In the latest installment of our weekly conversation with Fort Worth leaders, District 9 Council member Elizabeth Beck talks about her background and her stance on a proposed cruising ordinance and a failed mask mandate for city-owned buildings. This conversation has been edited for length and clarity. For the unabridged version, please listen to the audio attached to this article.
Jessica Priest: Hello everyone, this is Jessica Priest with the Fort Worth Report, and I’m spending a few minutes with Councilwoman Elizabeth Beck. She represents District 9. I live in District 9, so how would you describe District 9? It’s a big area of the city.
Elizabeth Beck: I like to call District 9 the heartbeat of Fort Worth. It’s the heart of Fort Worth. It is our center city. It is our old historic communities. It is diverse in population. It is diverse in the built environment. And it is also, I think, the best district in Fort Worth.
Priest: We have only talked when you were running or right before the run off, so I refreshed my memory. I went to your campaign website and read your bio. You have a very varied background. What of all your background most informs who you are as a city councilwoman?
Beck: I think that what molded me or what has shaped me the most is my childhood and how that impacted my life. It’s something that I carry with me. And I step back to that little girl often when I make decisions because I want to ensure that we’re taking care of Fort Worth. And so I think the perspective that it gives me as someone who grew up in poverty and chaos and was able to find a pathway out informs so much of the priorities that I have and the perspective that I bring to counsel.
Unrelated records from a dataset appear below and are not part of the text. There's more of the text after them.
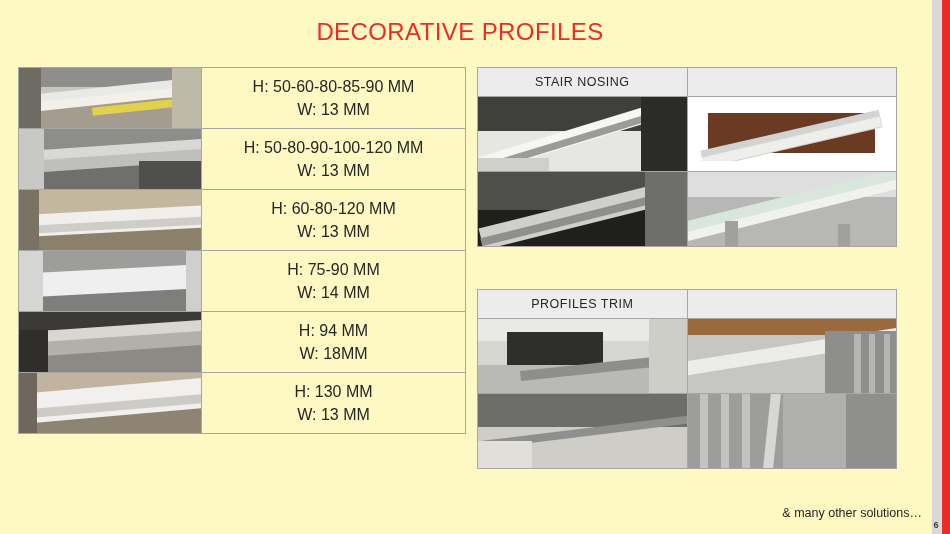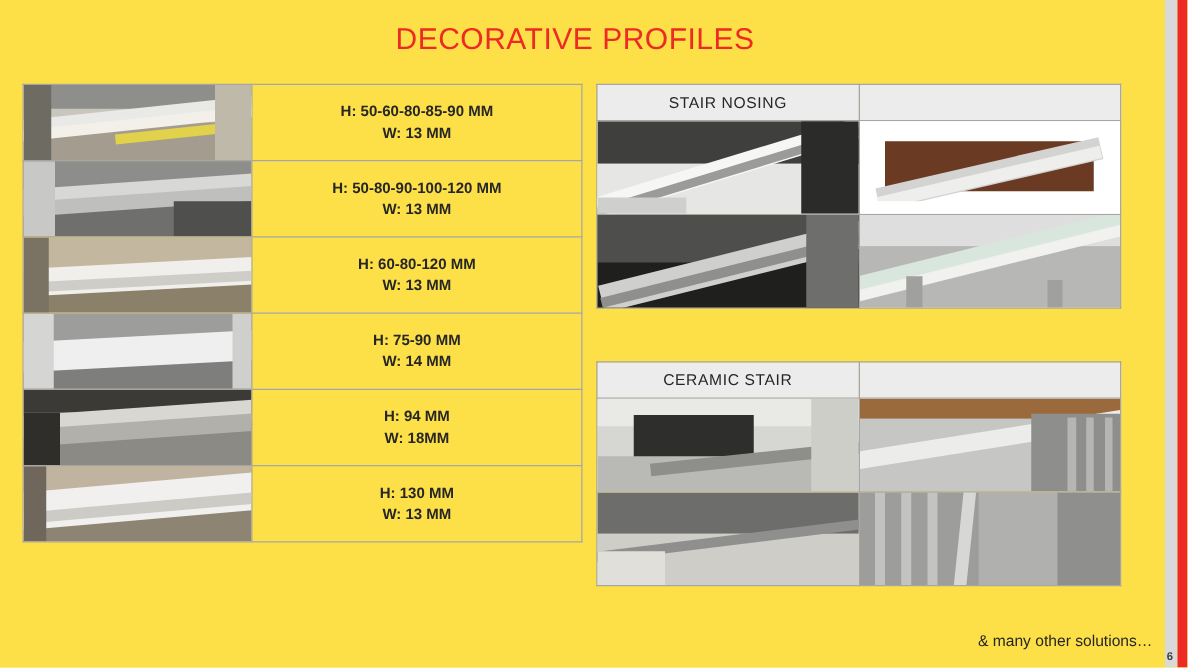--- a/index.html
+++ b/index.html
@@ -11,21 +11,21 @@
     height: 534px;
     background: #ffffff;
     font-family: "Liberation Sans", sans-serif;
     overflow: hidden;
     position: relative;
   }
   .slide {
     position: absolute;
     left: 0; top: 0;
     width: 950px; height: 534px;
-    background: #fde047;
+    background: #fef9c3;
   }
   
   .right-bar-red {
     position: absolute;
     right: 0; top: 0;
     width: 8px; height: 534px;
     background: #ee2a24;
   }
   .right-bar-gray {
     position: absolute;
@@ -74,25 +74,24 @@
     text-align: center;
     letter-spacing: 0.5px;
   }
   .left-table .imgcell {
     width: 182px;
     height: 60px;
     padding: 0;
   }
   .left-table .dimcell {
     text-align: center;
-    font-size: 12px;
+    font-size: 16px;
     color: #262626;
     line-height: 1.45;
     padding: 4px 2px;
-    font-weight: bold;
   }
   .dim-line { display: block; }
 
   
   .right-block {
     position: absolute;
   }
   .right-table {
     border-collapse: collapse;
     table-layout: fixed;
@@ -303,21 +302,21 @@
         </td>
       </tr>
     </tbody>
       </table>
   </div>
 
   <div class="right-block" style="left:477px; top:289px;">
     <table class="right-table">
       <tbody>
           <tr>
-        <th class="hdr">CERAMIC STAIR</th>
+        <th class="hdr">PROFILES TRIM</th>
         <th class="hdr blank"></th>
       </tr>
       <tr>
         <td class="imgcell">
           <div class="photo" style="background:#d6d6d2;">
             <div class="ly" style="left:0;top:0;width:100%;height:30%;background:#e9e9e5;"></div>
             <div class="ly" style="left:14%;top:18%;width:46%;height:48%;background:#2e2e2c;"></div>
             <div class="ly" style="left:0;top:62%;width:100%;height:38%;background:#b9b9b5;"></div>
             <div class="ly diag" style="left:20%;top:58%;width:82%;height:10px;background:#8e8e8a;transform:rotate(-6deg);"></div>
             <div class="ly" style="right:0;top:0;width:18%;height:100%;background:#cecec9;"></div>

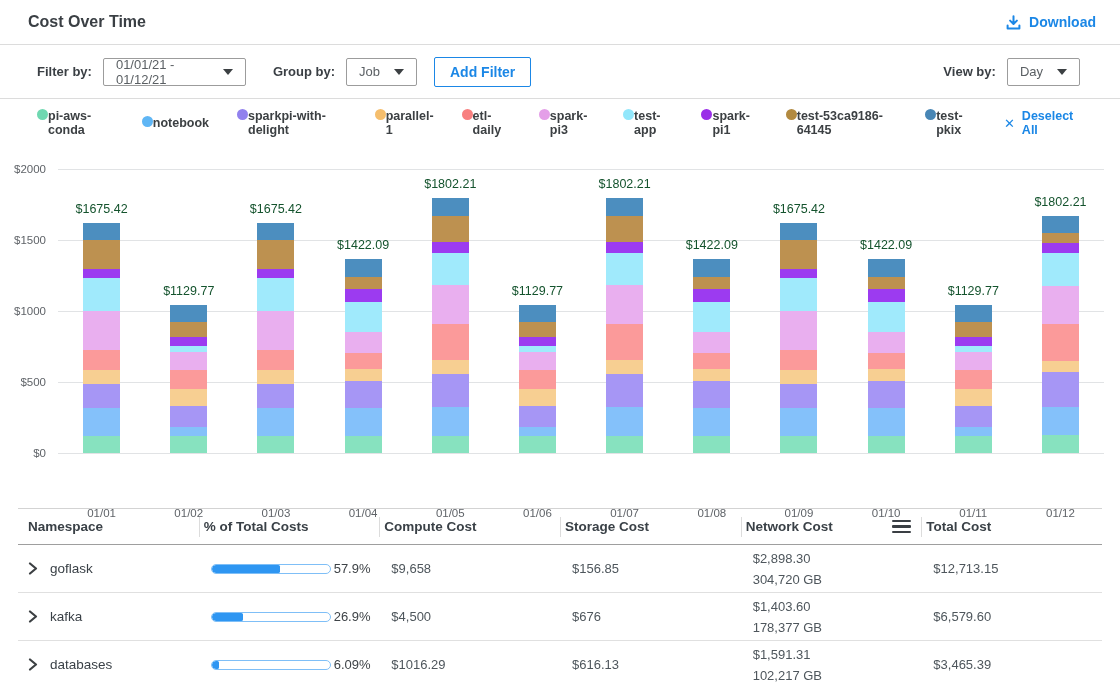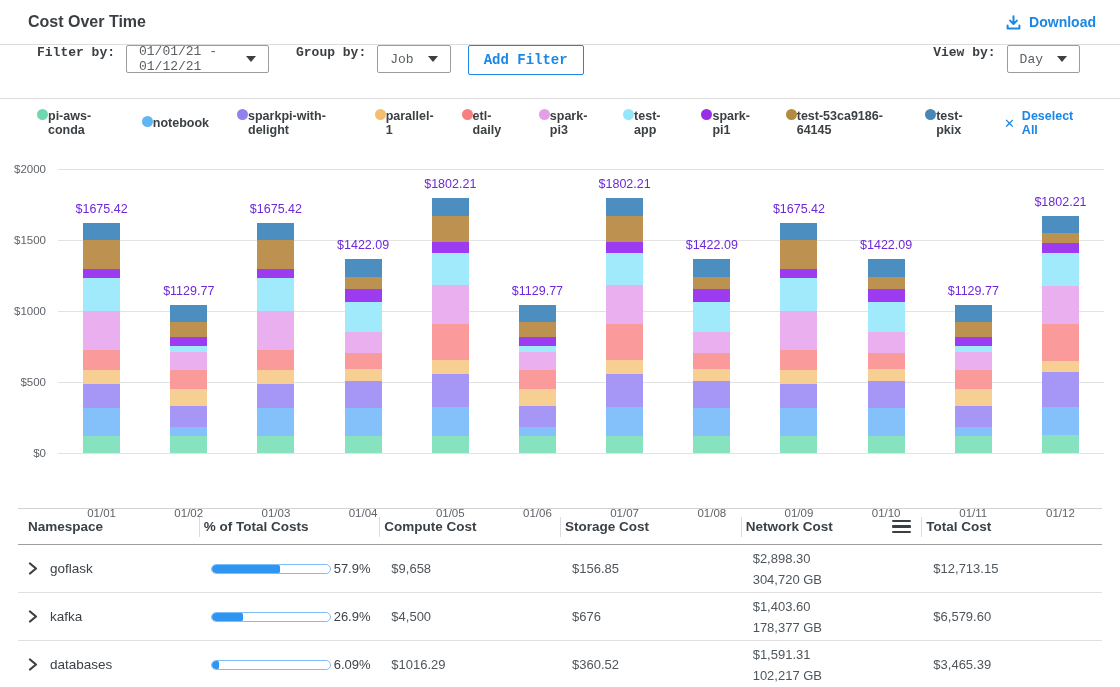--- a/index.html
+++ b/index.html
@@ -8,22 +8,22 @@
 
   
   .top-header { height:45px; display:flex; align-items:center; justify-content:space-between;
                 padding:0 24px 0 28px; border-bottom:1px solid #dcdcdc; }
   .page-title { font-size:16px; font-weight:bold; color:#3a3f44; }
   .download-btn { display:flex; align-items:center; gap:7px; background:none; border:none;
                   color:#1b87e6; font-size:14px; font-weight:bold; cursor:pointer;
                   font-family:inherit; }
 
   
-  .filter-row { height:54px; display:flex; padding:0 40px 0 37px;
-                border-bottom:1px solid #dcdcdc;font-family:Liberation Mono, monospace; }
+  .filter-row { height:54px; display:flex; align-items:center; padding:0 40px 0 37px;
+                border-bottom:1px solid #dcdcdc; }
   .fb-label { font-size:13px; font-weight:bold; color:#3a3f44; margin-right:11px; }
   .select-box { height:28px; border:1px solid #9c9c9c; border-radius:2px; background:#fff;
                 display:flex; align-items:center; gap:14px; padding:0 12px;
                 font-size:13px; color:#5a5f63; cursor:pointer; }
   .caret { width:0; height:0; border-left:5px solid transparent; border-right:5px solid transparent;
            border-top:6px solid #3c4043; }
   .add-filter-btn { margin-left:17px; height:30px; padding:0 15px; background:#fff;
                     border:1px solid #1b87e6; border-radius:2px; color:#1b87e6;
                     font-size:14px; font-weight:bold; cursor:pointer; font-family:inherit; }
   .spacer { flex:1; }
@@ -42,21 +42,21 @@
   .chart-section { position:relative; height:345px; }
   .y-axis { position:absolute; left:0; top:0; width:48px; height:100%; }
   .y-tick { position:absolute; right:2px; font-size:11.5px; color:#5f6368; transform:translateY(-50%); }
   .plot-area { position:absolute; left:58px; right:16px; top:22px; height:284px; }
   .gridline { position:absolute; left:0; right:0; height:1px; background:#e1e3e5; }
   .bars-row { position:absolute; left:0; right:0; top:0; bottom:0; display:flex; }
   .bar-slot { flex:1; display:flex; align-items:flex-end; justify-content:center; }
   .bar { width:37px; display:flex; flex-direction:column-reverse; position:relative; cursor:pointer; }
   .bar-seg { width:100%; }
   .bar-total { position:absolute; bottom:calc(100% + 7px); left:50%; transform:translateX(-50%);
-               white-space:nowrap; font-size:12.5px; color:#6d28d9; }
+               white-space:nowrap; font-size:12.5px; color:#14532d; }
   .x-axis { position:absolute; left:58px; right:16px; top:316px; display:flex;margin-top:44px; }
   .x-slot { flex:1; text-align:center; font-size:11.5px; color:#5f6368; }
 
   
   .table-section { margin:16px 18px 0 18px; }
   .t-header { display:grid; grid-template-columns:repeat(6,1fr); height:37px; align-items:center;
               border-top:1px solid #d3d3d3; border-bottom:1px solid #9e9e9e; }
   .t-header-cell { font-size:13.5px; font-weight:bold; color:#3a4147; padding-left:4px;
                    height:20px; line-height:20px; display:flex; align-items:center; }
   .t-header-cell + .t-header-cell { border-left:1px solid #dcdcdc; }
@@ -447,21 +447,21 @@
           </span>
           <span>databases</span>
         </div>
         <div class="cell pct-cell">
           <div class="progress-track">
             <div class="progress-fill" style="width: 6.09%;"></div>
           </div>
           <span class="pct-label">6.09%</span>
         </div>
         <div class="cell">$1016.29</div>
-        <div class="cell">$360.52</div>
+        <div class="cell">$616.13</div>
         <div class="cell net-cell">
           <div>$1,591.31</div>
           <div>102,217 GB</div>
         </div>
         <div class="cell">$3,465.39</div>
       </div>
     </div>
 </div>
 
 </body></html>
Priest: For people who haven’t read that part of your website, could you tell them a little bit about your childhood?
Beck: Both of my parents were drug addicts. And my dad was homeless for large portions of my childhood. My parents were divorced. And we lived with my mother and family members from time to time and friends. And so, as one can imagine, that left a pretty big scar on my upbringing.
Priest: Have the issues that you faced in your childhood come up already in your service on council? Have you dealt with the homelessness issue?
Beck: Absolutely. I think it really informs my point of view when it comes to homelessness, when it comes to mental health, when it comes to the services and the support that the city can provide its residents to enable them to succeed. Homelessness is something that people don’t like to see in the city. They don’t like to have to look it in the eyes and name it. And I think that having a father that had been homeless for a good portion of my life because of mental health and drug addiction, it gives me a sense of compassion.
Priest: Do you have any ideas you want to bring forward as a city councilwoman to address those two issues?
Beck: District 9, when I talked about it being a very diverse district, I have some of the loudest voices in the room here in Fort Worth and then also some of the quietest, those that don’t have a voice. And I would really hope to be that voice. The most direct path to end homelessness is to put someone in a home. We spend a lot of time and effort giving people the tools that they need to pull themselves up by their bootstraps. What we really should be giving them is a boot because if you don’t have a boot, a bootstrap is pointless. And so I would like to see more permanent supportive housing for our homeless population throughout the city, not just in District 9, but I think that there’s a need for it in District 9 as well. When it comes to community policing, I think that some of the changes we’ve seen by the Fort Worth Police Department and how they address homelessness, mental health are huge steps in the right direction of how we become more compassionate, empathetic as a community.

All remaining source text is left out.